The principal of a child’s nutrition is very similar to that of an adult. However, what differentiates the two is the specific amount of nutrients needed for children at different ages.
So, in order to trigger a healthy growth you must make sure that you are feeding your child the following nutrients in an appropriate amount.
To ensure that your child has no vision trouble, feed them with foods which are loaded with Vitamin A. It will enhance your child’s immune system boosting up their infection-fighting abilities. Make sure fruits like oranges and vegetables like carrots are there on your child’s plate without fail.
Vitamin B includes thiamin, riboflavin, niacin, folate, pantothenic acid, B6, B12, and biotin which produce energy in your child’s body. Deprivation of these vitamins can make your child vulnerable to anemia. Fish, chicken, dairy products are rich in B vitamins.
If you are feeding your child with a vitamin C rich diet, you are definitely helping them fight body infections. Fruits like oranges and strawberries are great sources of vitamin C.
Having strong bones and teeth is very essential for your child’s growth. Vitamin D helps in absorbing Calcium which is very important for the formation of strong bones and teeth. The best source of vitamin D is the sun however, exposure to the sun for log hours can have negative effects on your child. Therefore, you can include fish, eggs and cereals to your child’s diet to make them have proper intake of vitamin D.
To have a speedy messaging system in the body between the nerves and the brain, choline consumption is very important. A child’s body is incapable of producing its own choline therefore, you have to supplement it from foods like beef, chicken, eggs and broccoli.
Iron, which is a part of the red blood cells, helps the entire body to receive the required amount of blood. Feed your child iron rich foods like beans and dark-leafy vegetables.
Primarily, magnesium is needed for your child’s body in order to develop a healthy heart. It also plays a role in producing energy in the body. Almonds, tofu, brown rice and nuts are some of the major sources of magnesium.

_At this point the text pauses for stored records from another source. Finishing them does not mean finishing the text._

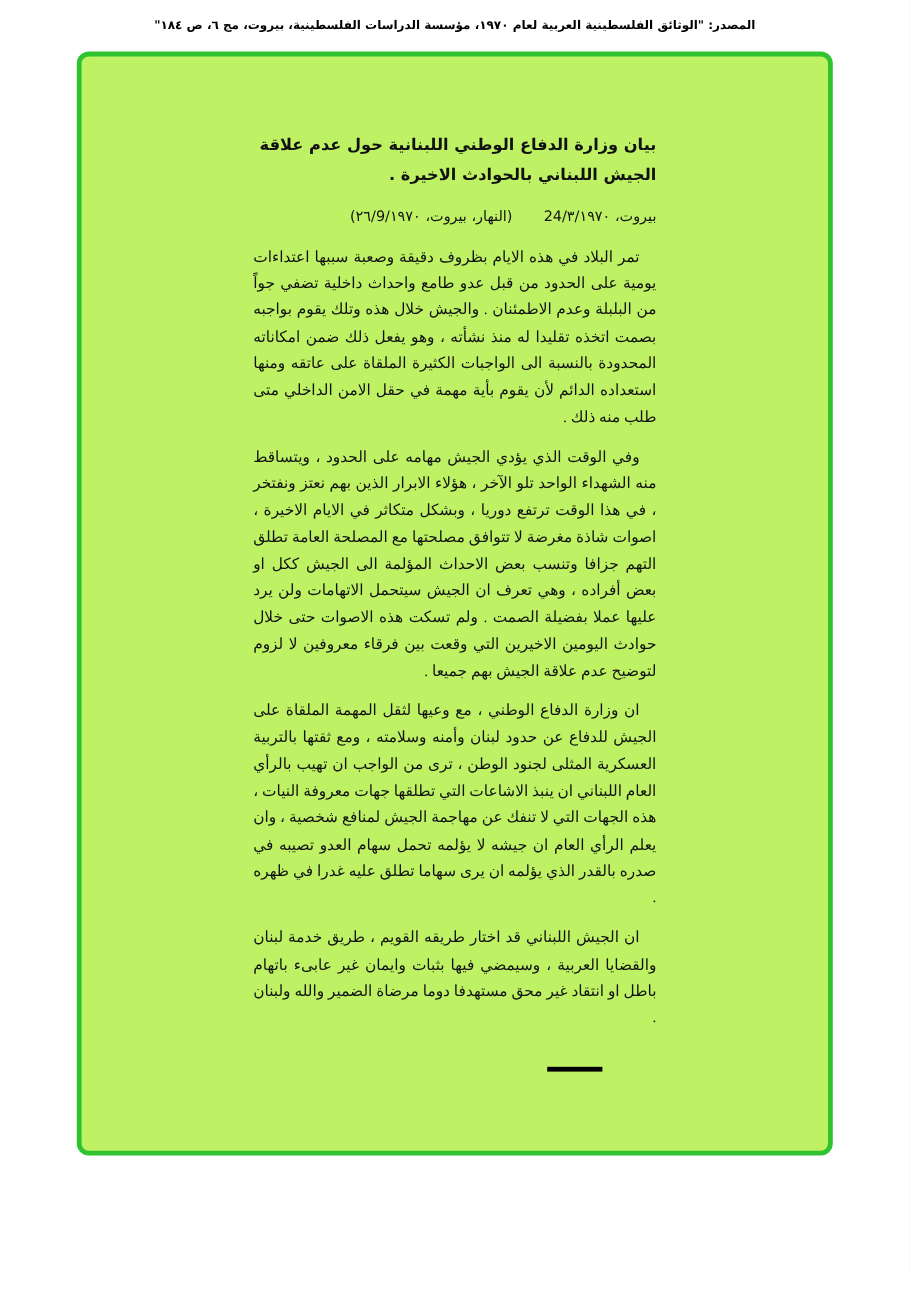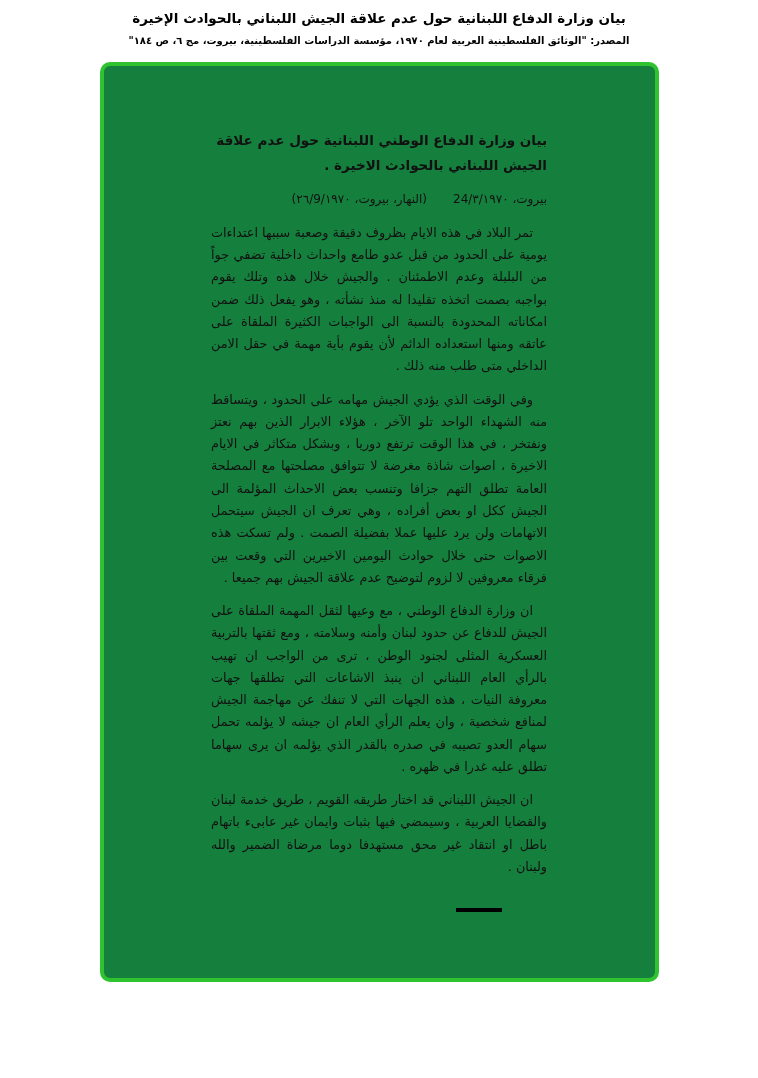--- a/index.html
+++ b/index.html
@@ -26,26 +26,26 @@
   }
   .header-source {
     margin-top: 7px;
     font-size: 10px;
     font-weight: bold;
     color: #000;
   }
 
   .doc-frame {
     box-sizing: border-box;
-    width: 559px;
+    width: 630px;
     height: 920px;
     margin: 16px auto 0 auto;
     border: 4px solid #2fc42f;
     border-radius: 10px;
-    background: #15803d;
+    background: #bef264;
     position: relative;
   }
 
   .doc-content {
     direction: rtl;
     width: 336px;
     margin: 0 auto;
     padding-top: 62px;
     color: #111;
   }
@@ -67,36 +67,36 @@
     margin: 4px 0 16px 0;
     white-space: nowrap;
   }
 
   .para {
     font-size: 12.8px;
     line-height: 1.74;
     text-align: justify;
     text-indent: 14px;
     margin: 0 0 11px 0;
+    font-family: Liberation Serif, serif;
   }
 
   .sig-line {
     width: 46px;
     height: 4px;
     background: #000;
     margin: 30px 45px 0 auto;
   }
 </style>
 </head>
 <body>
 
 <div class="page">
 
   <header class="top-header">
-    <h1 class="header-title">بيان وزارة الدفاع اللبنانية حول عدم علاقة الجيش اللبناني بالحوادث الإخيرة</h1>
     <div class="header-source">المصدر: "الوثائق الفلسطينية العربية لعام ١٩٧٠، مؤسسة الدراسات الفلسطينية، بيروت، مج ٦، ص ١٨٤"</div>
   </header>
 
   <div class="doc-frame">
     <div class="doc-content">
 
       <h2 class="doc-title">بيان وزارة الدفاع الوطني اللبنانية حول عدم علاقة الجيش اللبناني بالحوادث الاخيرة .</h2>
 
       <div class="dateline">
         <span>بيروت، 24/٣/١٩٧٠</span>

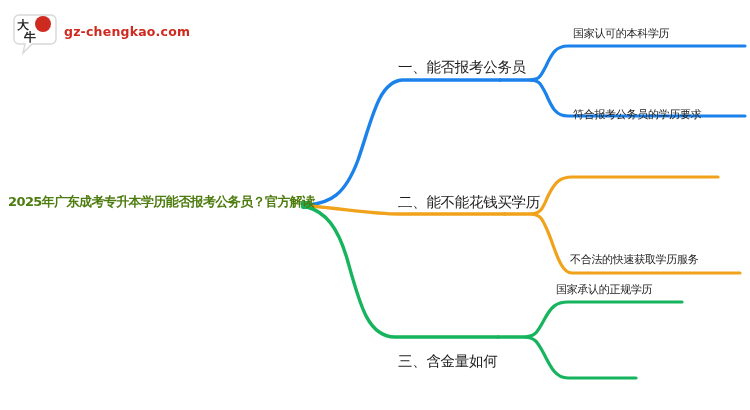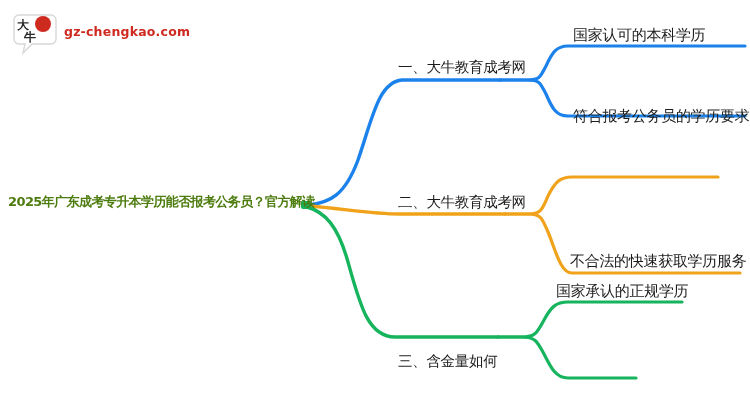--- a/index.html
+++ b/index.html
@@ -77,21 +77,21 @@
     font-weight: bold;
     letter-spacing: -0.6px;
     color: #4d7c0f;
   }
   .branch-node {
     font-size: 14.5px;
     letter-spacing: -0.3px;
     color: #1c1c1c;
   }
   .leaf-node {
-    font-size: 15px;
+    font-size: 11px;
     letter-spacing: -0.3px;
     color: #1c1c1c;
   }
 </style>
 </head>
 <body>
 
 <div id="canvas">
 
   <div id="logo">
@@ -133,23 +133,23 @@
       <path d="M498 337 C 520 337, 528 335, 536 322 C 545 308, 552 331, 562 331 L 562 331" fill="none" stroke="#17b45e" stroke-width="0"></path>
       <path d="M498 337 L 522 337 C 535 337, 537 333, 544 320 C 551 307, 556 302, 568 302 L 682 302" fill="none" stroke="#17b45e" stroke-width="3.2" stroke-linecap="round"></path>
       <path d="M498 337 L 522 337 C 535 337, 537 341, 544 354 C 551 368, 556 378, 568 378 L 636 378" fill="none" stroke="#17b45e" stroke-width="3.2" stroke-linecap="round"></path>
     </g>
 
     <rect x="301" y="201" width="10" height="8" rx="2" fill="#17b45e"></rect>
   </svg>
 
   <div class="node" id="root-node">2025年广东成考专升本学历能否报考公务员？官方解读</div>
 
-  <div class="node branch-node" style="left:398px; top:58px;">一、大牛教育成考网</div>
+  <div class="node branch-node" style="left:398px; top:58px;">一、能否报考公务员</div>
 
-  <div class="node branch-node" style="left:398px; top:193px;">二、大牛教育成考网</div>
+  <div class="node branch-node" style="left:398px; top:193px;">二、能不能花钱买学历</div>
 
   <div class="node branch-node" style="left:398px; top:316px;margin-top:36px;">三、含金量如何</div>
 
   <div class="node leaf-node" style="left:573px; top:26px;">国家认可的本科学历</div>
 
   <div class="node leaf-node" style="left:573px; top:95px;margin-top:12px;">符合报考公务员的学历要求</div>
 
 
   <div class="node leaf-node" style="left:570px; top:252px;">不合法的快速获取学历服务</div>
 

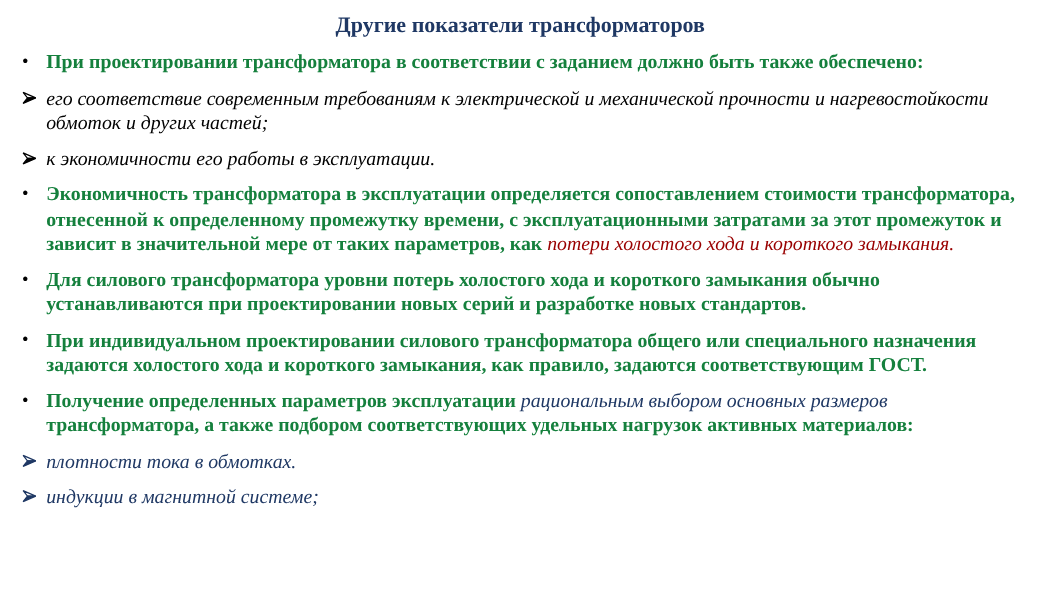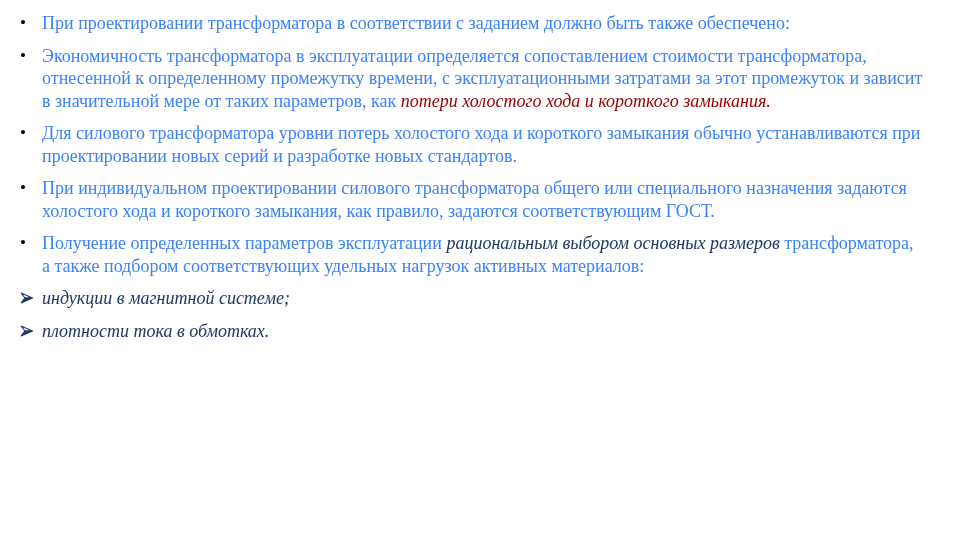--- a/index.html
+++ b/index.html
@@ -49,33 +49,48 @@
     color: #000;
     line-height: 1.25;
   }
   .marker.arrow svg {
     display: inline-block;
     margin-top: 5px;
   }
   .marker.arrow.black { color: #000000; }
   .marker.arrow.navy  { color: var(--navy, #1F3864); }
   .text { flex: 1 1 auto; }
-  .seg-plain       { color: #3b82f6; font-style: normal; }
+  .seg-plain       { color: #15803d; font-style: normal; font-weight: bold; }
   .seg-italic      { color: #000000; font-style: italic; }
   .seg-red-italic  { color: var(--red, #990000); font-style: italic; font-family: Liberation Serif, serif; }
   .seg-blue-italic { color: var(--navy, #1F3864); font-style: italic; }
 </style>
 </head>
 <body>
 
 <div class="slide">
+  <h1 class="title">Другие показатели трансформаторов</h1>
   <div class="list" id="bullet-list">
       <div class="item">
         <span class="marker dot">•</span>
         <span class="text"><span class="seg-plain">При проектировании трансформатора в соответствии с заданием должно быть также обеспечено:</span></span>
+      </div>
+      <div class="item">
+        <span class="marker arrow black"><svg viewBox="0 0 14 12" width="14" height="12">
+            <path d="M1,1 L12.5,6 L5,6 Z" fill="none" stroke="currentColor" stroke-width="1.1"></path>
+            <path d="M1,11 L12.5,6 L5,6 Z" fill="currentColor" stroke="currentColor" stroke-width="1.1"></path>
+          </svg></span>
+        <span class="text"><span class="seg-italic">его соответствие современным требованиям к электрической и механической прочности и нагревостойкости обмоток и других частей;</span></span>
+      </div>
+      <div class="item">
+        <span class="marker arrow black"><svg viewBox="0 0 14 12" width="14" height="12">
+            <path d="M1,1 L12.5,6 L5,6 Z" fill="none" stroke="currentColor" stroke-width="1.1"></path>
+            <path d="M1,11 L12.5,6 L5,6 Z" fill="currentColor" stroke="currentColor" stroke-width="1.1"></path>
+          </svg></span>
+        <span class="text"><span class="seg-italic">к экономичности его работы в эксплуатации.</span></span>
       </div>
       <div class="item">
         <span class="marker dot">•</span>
         <span class="text"><span class="seg-plain">Экономичность трансформатора в эксплуатации определяется сопоставлением стоимости трансформатора, отнесенной к определенному промежутку времени, с эксплуатационными затратами за этот промежуток и зависит в значительной мере от таких параметров, как </span><span class="seg-red-italic">потери холостого хода и короткого замыкания.</span></span>
       </div>
       <div class="item">
         <span class="marker dot">•</span>
         <span class="text"><span class="seg-plain">Для силового трансформатора уровни потерь холостого хода и короткого замыкания обычно устанавливаются при проектировании новых серий и разработке новых стандартов.</span></span>
       </div>
       <div class="item">
@@ -84,23 +99,23 @@
       </div>
       <div class="item">
         <span class="marker dot">•</span>
         <span class="text"><span class="seg-plain">Получение определенных параметров эксплуатации </span><span class="seg-blue-italic">рациональным выбором основных размеров</span><span class="seg-plain"> трансформатора, а также подбором соответствующих удельных нагрузок активных материалов:</span></span>
       </div>
       <div class="item">
         <span class="marker arrow navy"><svg viewBox="0 0 14 12" width="14" height="12">
             <path d="M1,1 L12.5,6 L5,6 Z" fill="none" stroke="currentColor" stroke-width="1.1"></path>
             <path d="M1,11 L12.5,6 L5,6 Z" fill="currentColor" stroke="currentColor" stroke-width="1.1"></path>
           </svg></span>
-        <span class="text"><span class="seg-blue-italic">индукции в магнитной системе;</span></span>
+        <span class="text"><span class="seg-blue-italic">плотности тока в обмотках.</span></span>
       </div>
       <div class="item">
         <span class="marker arrow navy"><svg viewBox="0 0 14 12" width="14" height="12">
             <path d="M1,1 L12.5,6 L5,6 Z" fill="none" stroke="currentColor" stroke-width="1.1"></path>
             <path d="M1,11 L12.5,6 L5,6 Z" fill="currentColor" stroke="currentColor" stroke-width="1.1"></path>
           </svg></span>
-        <span class="text"><span class="seg-blue-italic">плотности тока в обмотках.</span></span>
+        <span class="text"><span class="seg-blue-italic">индукции в магнитной системе;</span></span>
       </div>
     </div>
 </div>
 
 </body></html>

To function properly, almost all organs of a body require an amount of potassium. While your child performs physical activities, potassium is needed to keep the blood pressure, pumping of the heart and muscle working under a check. The most easily available source of potassium is banana however, you can substitute it with potatoes, white beans and low-fat yogurt.
This nutrient strengthens your child’s immune system and helps them fight viruses which cause cold. In order to grow and develop, the body needs a proper intake of zinc. Chicken, beans and breakfast cereals can fulfill your child’s requirement of zinc.
Carbohydrates generate energy in the body. This nutrient helps your child’s body to use the fats and proteins to build and repair the damaged tissues. Breads, cereals, rice and potatoes are some of the sources with which you can give your child this essential nutrient.
All parents know that their child must be eating the right diet but in the process of decoding the diet your child may be losing out on time. Give him the aforementioned nutrients and see him grow into a healthy adult.